Cathy Caruth em “Modalidades do despertar traumático (Freud, Lacan e a ética da memória)” faz uma longa dissertação em torno do famoso sonho “pai, não vês que estou queimando?”, com o qual Freud abre seu livro “A Interpretação dos Sonhos”. Este sonho – tido por um pai no velório de seu pequeno filho – permite abordar o tema do sobrevivente (e sua culpa) assim como abordar a questão de onde está o “trauma” – na realidade externa, no fato insuportável da morte do filho (o sonho então, como diz Freud, protege o sonhador contra o acordar) ou na realidade interna, no desejo inconsciente, na pulsão (o acordar então, como diz Lacan, protegendo o sonhador de manter-se em contato com o desejo, com a pulsão)?

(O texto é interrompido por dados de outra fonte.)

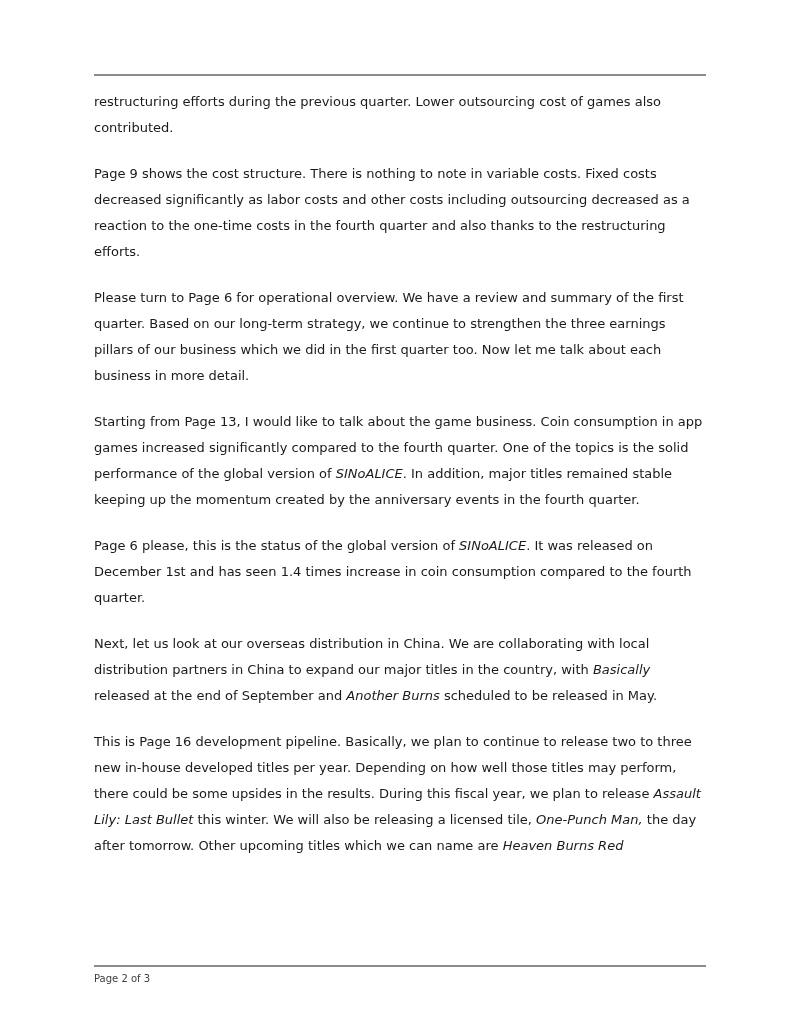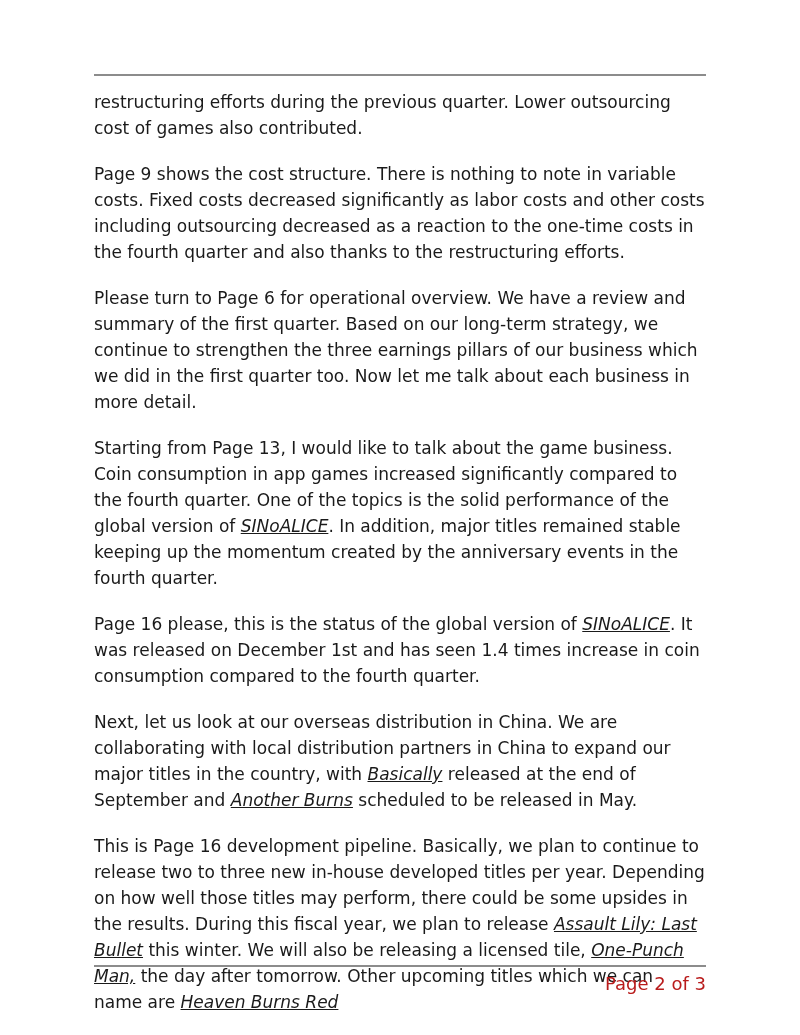"restructuring efforts during the" .doc-content { font-size: 17px -> 13px }
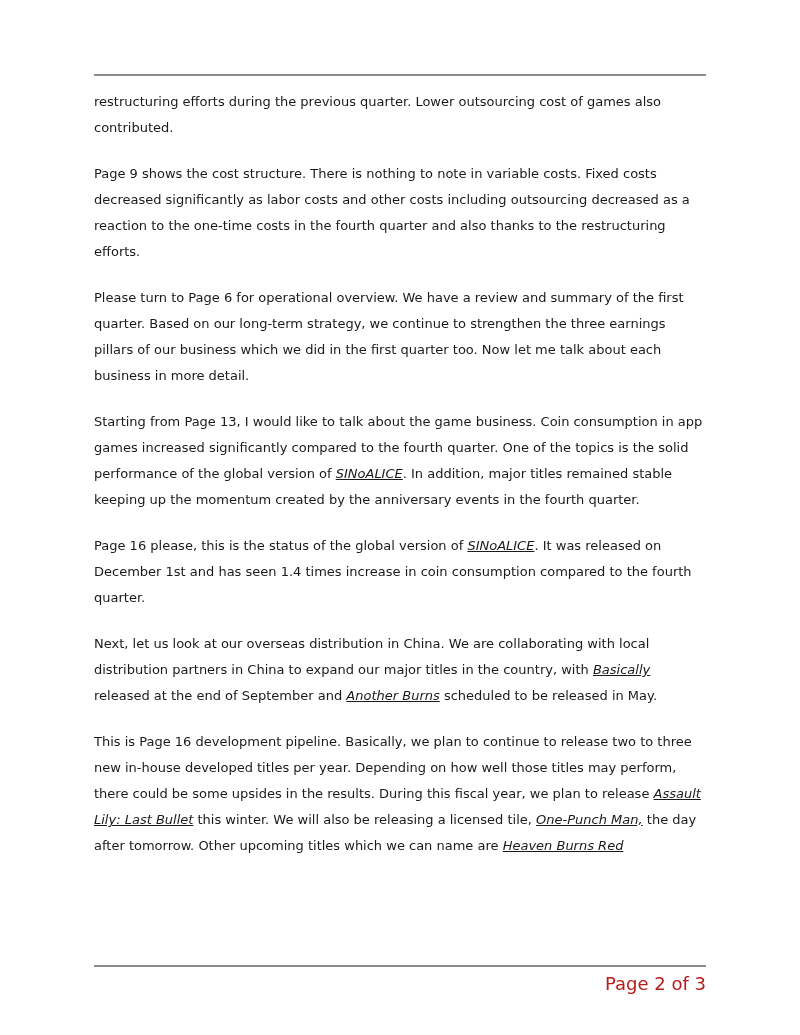"SINoALICE" .doc-content em { text-decoration: underline -> none }
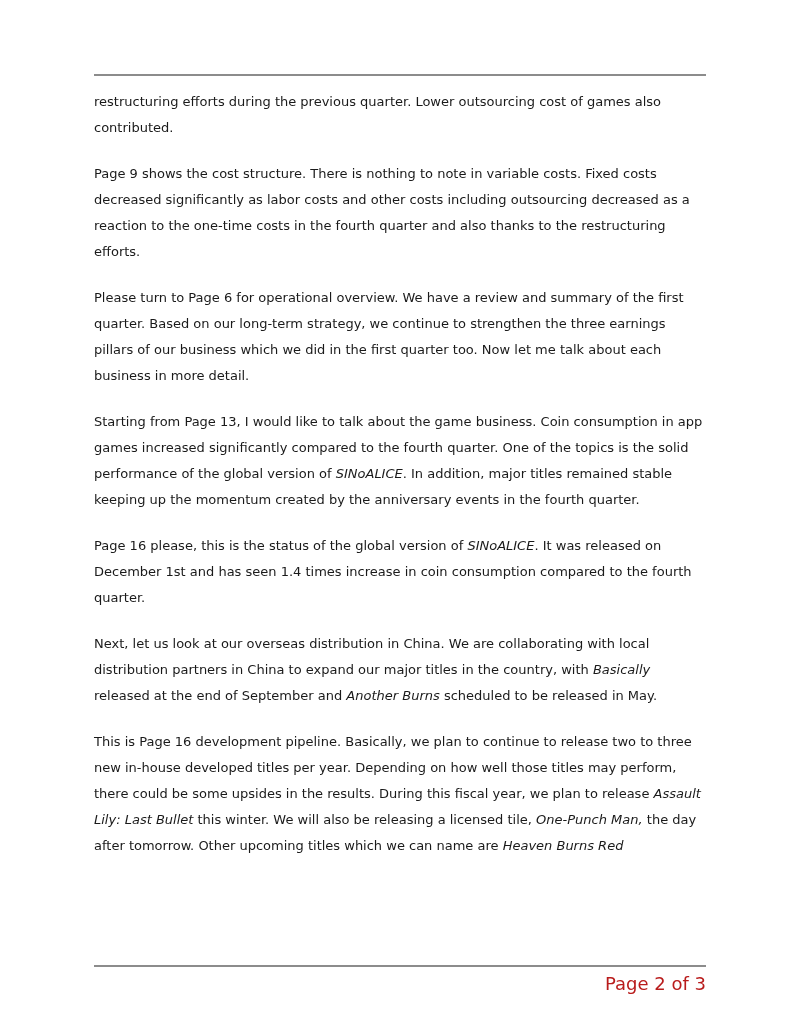"Page 16 please, this is" span { text: 16 -> 6 }
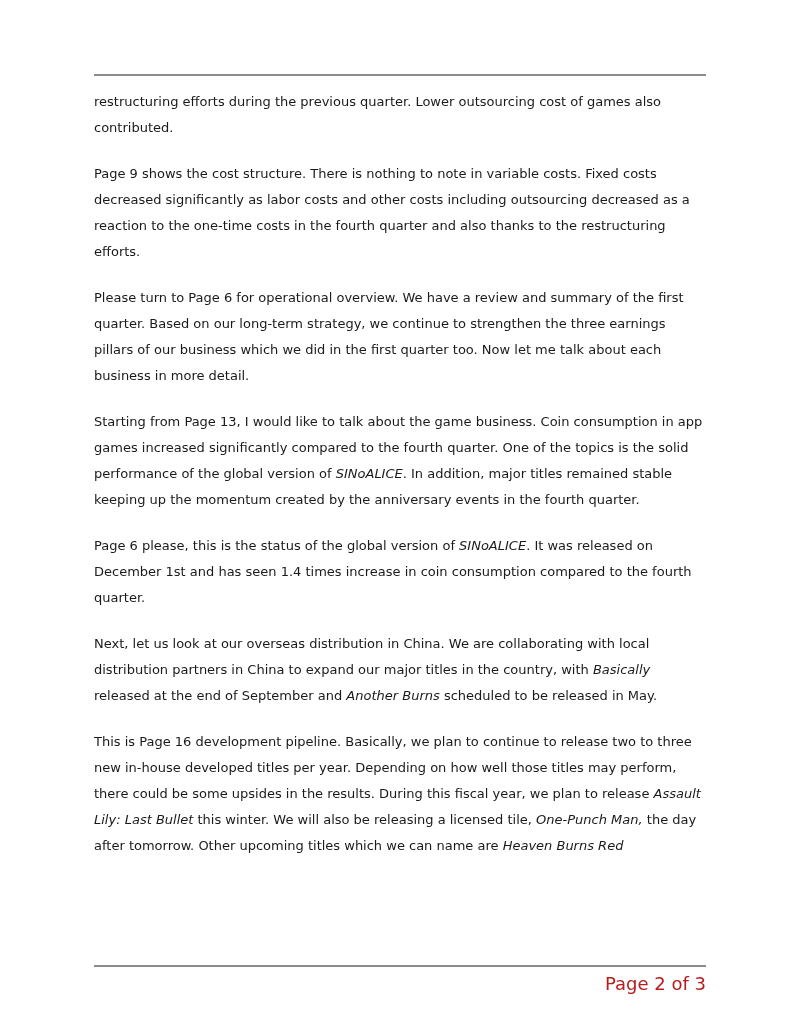"Page 2 of 3" .page-footer { color: #b91c1c -> #404040; font-size: 18px -> 10px; text-align: right -> left }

Maria Rita Khel em “O sexo, a morte, a mãe e o mal” articula de forma muito clara o irrepresentável com o trauma freudiano e o real lacaniano. Critica o que considera uma certa fascinação com o irrepresentável bem como sua frequente associação com o feminino. A seu ver há três dimensões do efetivamente irrepresentável: o sexo (o ato sexual no qual fomos concebidos), a morte (onde já não somos) e a mãe (enquanto ventre materno que nos abrigou e expulsou); tais situações nos flagram a todos em absoluta passividade, entregues ao poder absoluto do Outro. Refuta a ligação sempre feita entre o Mal e o irrepresentável, afirmando: “(…) diante de uma pretensão abolutizante, não há diferença nenhuma entre o mal e o bem: ambos se tornam igualmente irrepresentáveis e igualmente terríveis. Ouso dizer que o ato que se pretende absoluto irá sempre, sem exceção, produzir morte. A vida é indissociável a incompletude, da confusão do vir-a-ser constante que a incompletude promove”.

Eliana Robert Moraes em “A memória da fera” mostra como Georges Bataille – com sua postura “terenciana”- procura não se furtar ao fato de que a monstruosidade nazista é um inegável produto da nossa humanidade.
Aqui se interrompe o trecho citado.